Per quanto ci siano rivelazioni su The New Abnormal (oltre all'adozione di elettronica che doveva accadere su Room on Fire … forse questo è il loro album con Nigel Godrich), arrivano con la voce di Casablancas, che è più forte che mai. Può fare il croon che li ha portati al ballo, ma il suo falsetto in canzoni come “Why Are Sunday’s So Depressing,” “Eternal Summer,” e “The Adults Are Talking” è diventato più vario e ricco di quanto non fosse quando ha iniziato a usarlo in quello che sembrava un gioco nei precedenti album. L'altro grande cambiamento è che puoi effettivamente sentire ogni misura qui, gli anni di Casablancas che oscurano i suoi vocali nei Voidz sostituiti da una direzione lirica che fa riferimento a passate cattive decisioni (“Bad Decisions”), non puoi tornare indietro! rimpianto (“Not the Same Anymore”), e voler qualcosa, qualsiasi cosa diversa nonostante la noia (“Brooklyn Bridge to Chorus”).
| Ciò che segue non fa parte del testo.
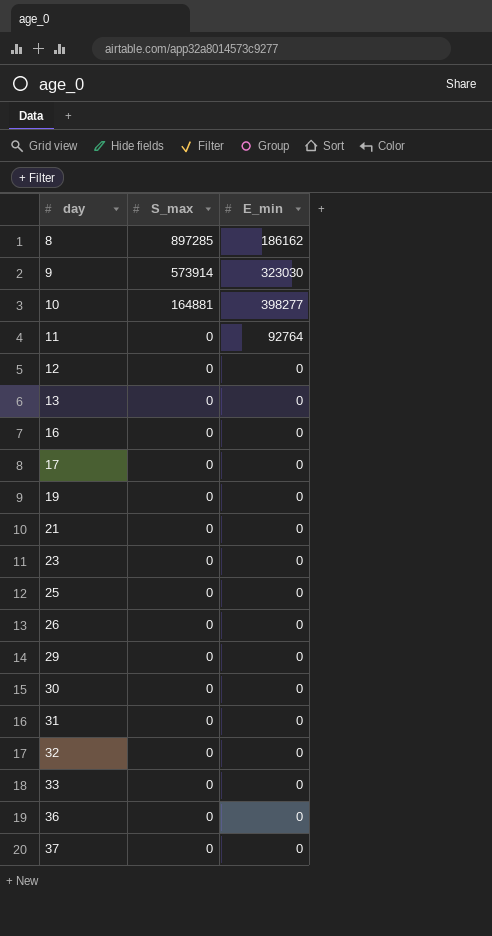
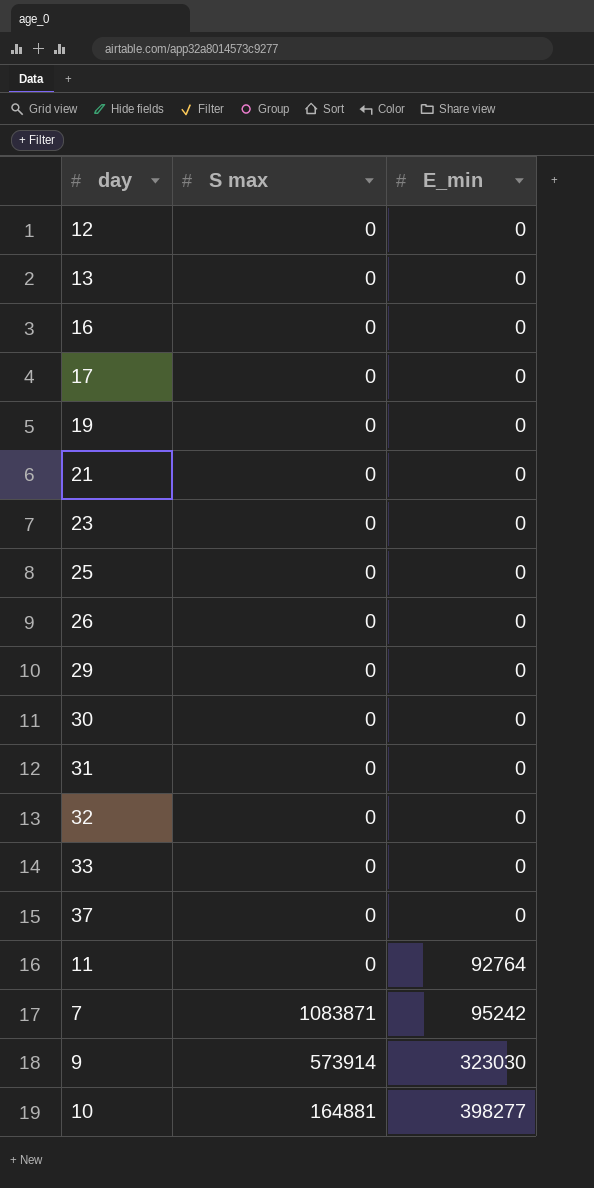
row order: day ascending -> E_min ascending
column name: S_max -> S max
row 8: 897285 | 186162 -> none
row 36: 0 | 0 -> none
row 7: none -> 1083871 | 95242

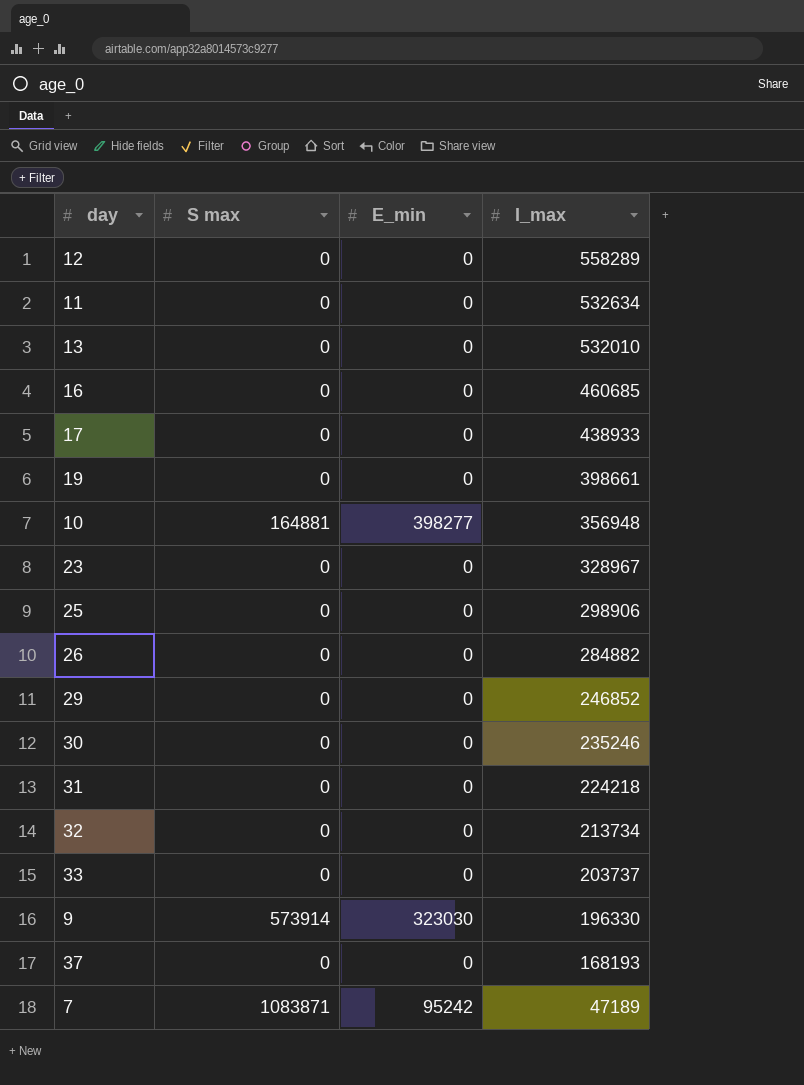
row order: E_min ascending -> I_max descending
column I_max | position: none -> 4
row 21: 0 | 0 -> none
11 | E_min: 92764 -> 0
Ci sono troppe misure qui pronte per trappole di sete notturne, Quarancontent disperati, e il tuo Tumblr nel 2014 per elencare, sappi solo che “Ode to the Mets” ha almeno 15 di esse.
Quando gli Strokes esplosero nel 2001, per quanto breve fosse la loro finestra, rappresentavano l'idea che questo — che fosse la musica alla radio, o i vestiti eccessivamente stupidi che indossavamo tutti prima di loro — fosse stupido, era noioso, e poteva essere molto meglio. Che quasi 20 anni dopo, quel messaggio potrebbe essere lo stesso non è tanto un testamento a loro, ma a quanto di storto siano trascorsi gli ultimi due decenni per tutti, band inclusa. Allora, come ora: La vita reale fa schifo, ma almeno ci sono gli Strokes.
Andrew Winistorfer is Senior Director of Music and Editorial at Vinyl Me, Please, and a writer and editor of their books, 100 Albums You Need in Your Collection and The Best Record Stores in the United States. He’s written Listening Notes for more than 30 VMP releases, co-produced multiple VMP Anthologies, and executive produced the VMP Anthologies The Story of Vanguard, The Story of Willie Nelson, Miles Davis: The Electric Years and The Story of Waylon Jennings. He lives in Saint Paul, Minnesota.